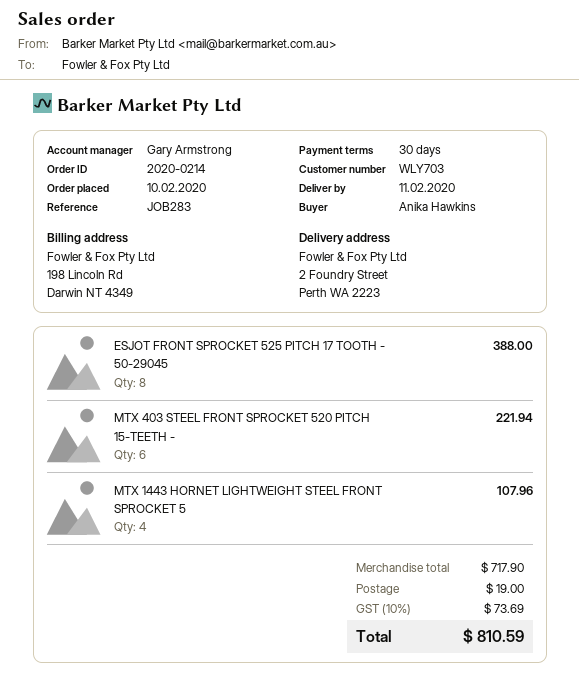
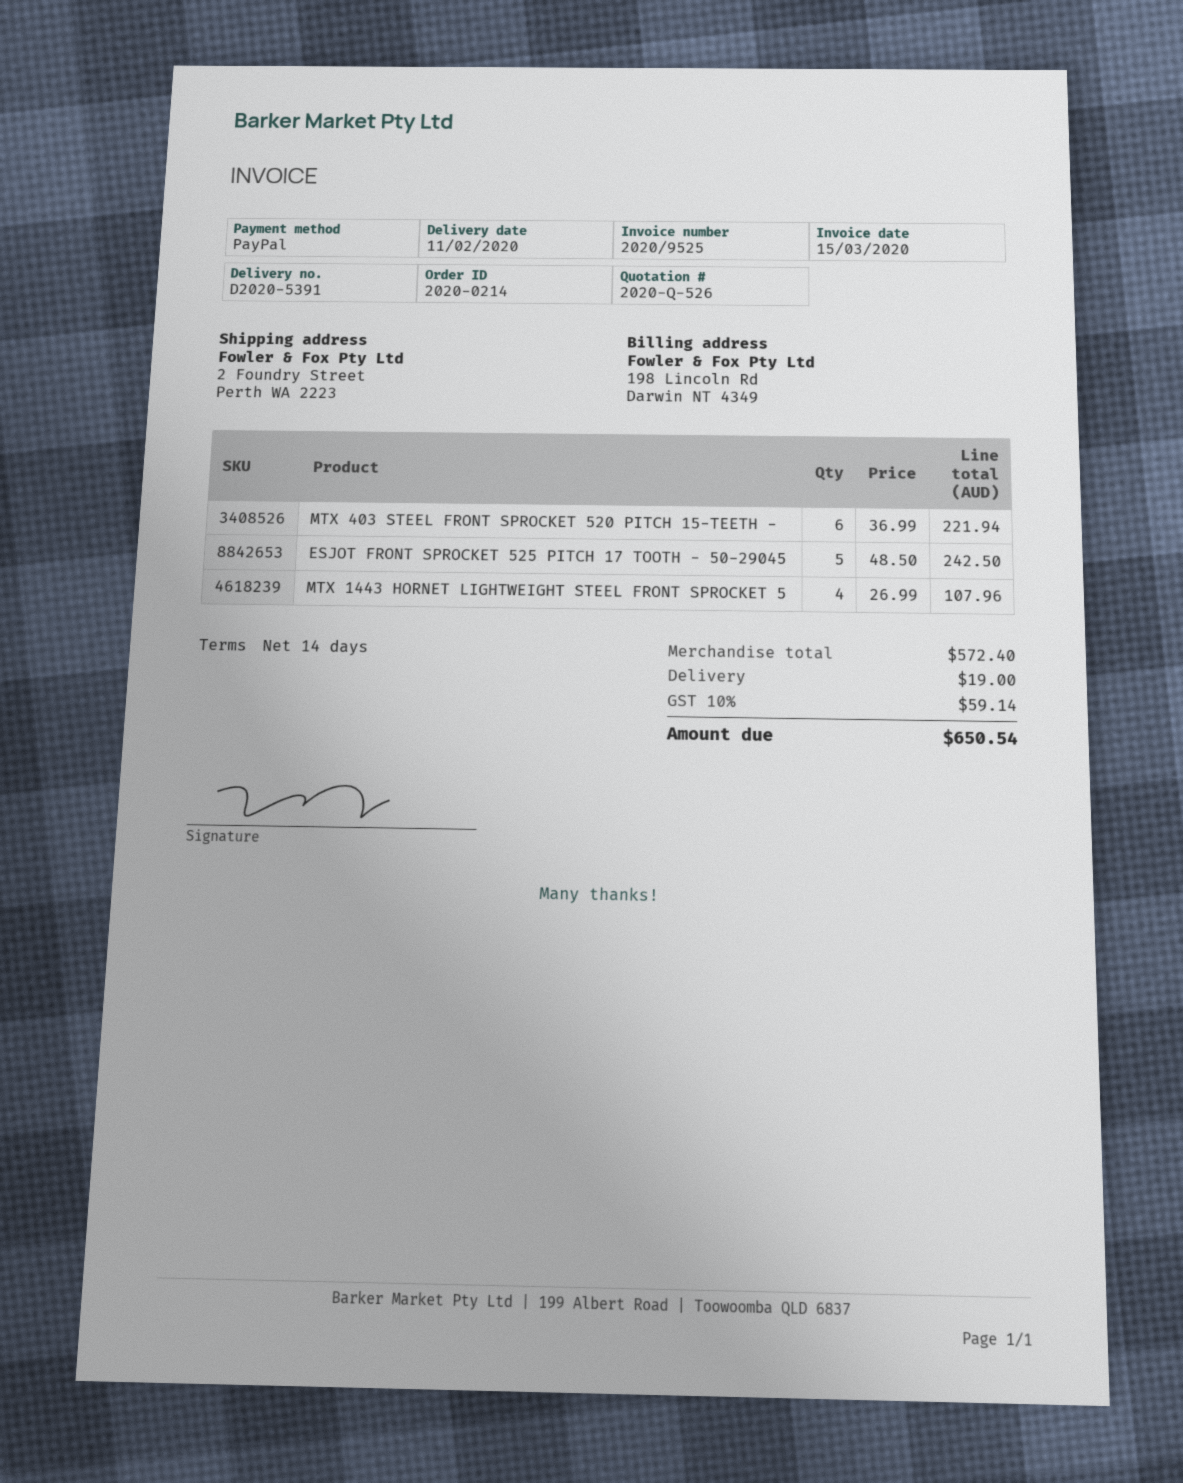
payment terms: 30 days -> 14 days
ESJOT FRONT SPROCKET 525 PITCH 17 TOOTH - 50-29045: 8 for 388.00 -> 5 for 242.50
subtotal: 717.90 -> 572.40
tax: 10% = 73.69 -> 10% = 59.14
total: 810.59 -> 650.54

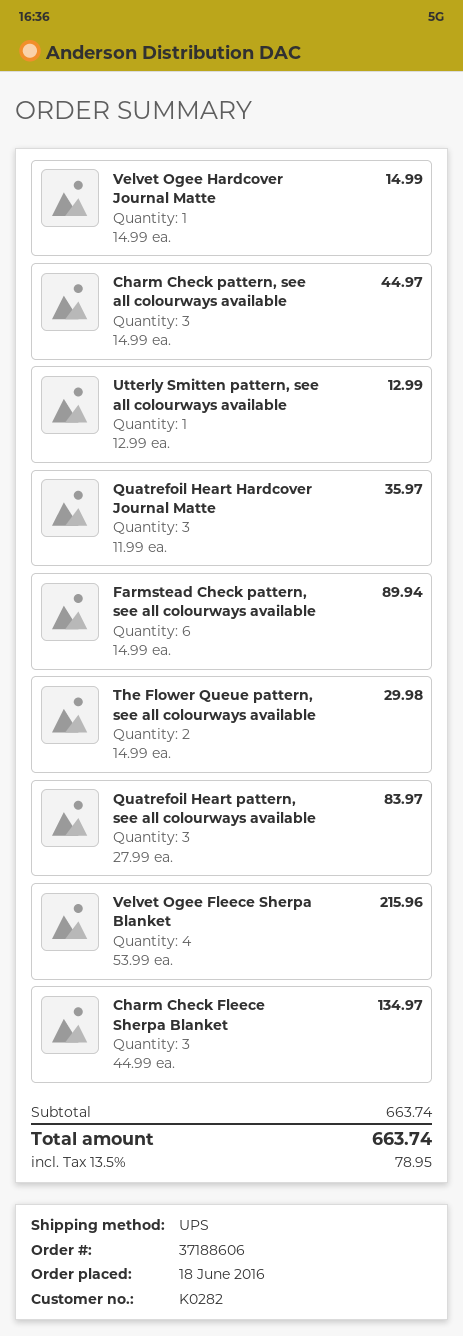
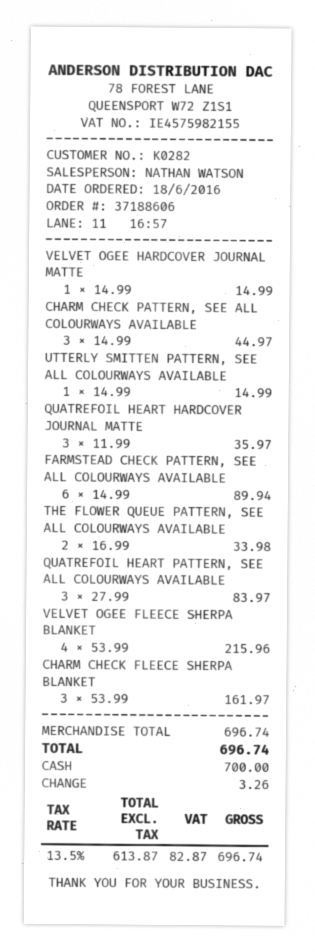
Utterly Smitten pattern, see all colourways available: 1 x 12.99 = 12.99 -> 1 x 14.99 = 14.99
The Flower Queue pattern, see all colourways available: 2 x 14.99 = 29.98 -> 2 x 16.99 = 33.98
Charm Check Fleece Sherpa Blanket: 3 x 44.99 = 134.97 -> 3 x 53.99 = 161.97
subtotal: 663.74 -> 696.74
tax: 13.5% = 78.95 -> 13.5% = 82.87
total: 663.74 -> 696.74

——————————

ASSIGNMENT
Print the data exactly as written, dropping any images it holds.

ANSWER BELOW
payment terms: 30 days -> 14 days
ESJOT FRONT SPROCKET 525 PITCH 17 TOOTH - 50-29045: 8 for 388.00 -> 5 for 242.50
subtotal: 717.90 -> 572.40
tax: 10% = 73.69 -> 10% = 59.14
total: 810.59 -> 650.54

Utterly Smitten pattern, see all colourways available: 1 x 12.99 = 12.99 -> 1 x 14.99 = 14.99
The Flower Queue pattern, see all colourways available: 2 x 14.99 = 29.98 -> 2 x 16.99 = 33.98
Charm Check Fleece Sherpa Blanket: 3 x 44.99 = 134.97 -> 3 x 53.99 = 161.97
subtotal: 663.74 -> 696.74
tax: 13.5% = 78.95 -> 13.5% = 82.87
total: 663.74 -> 696.74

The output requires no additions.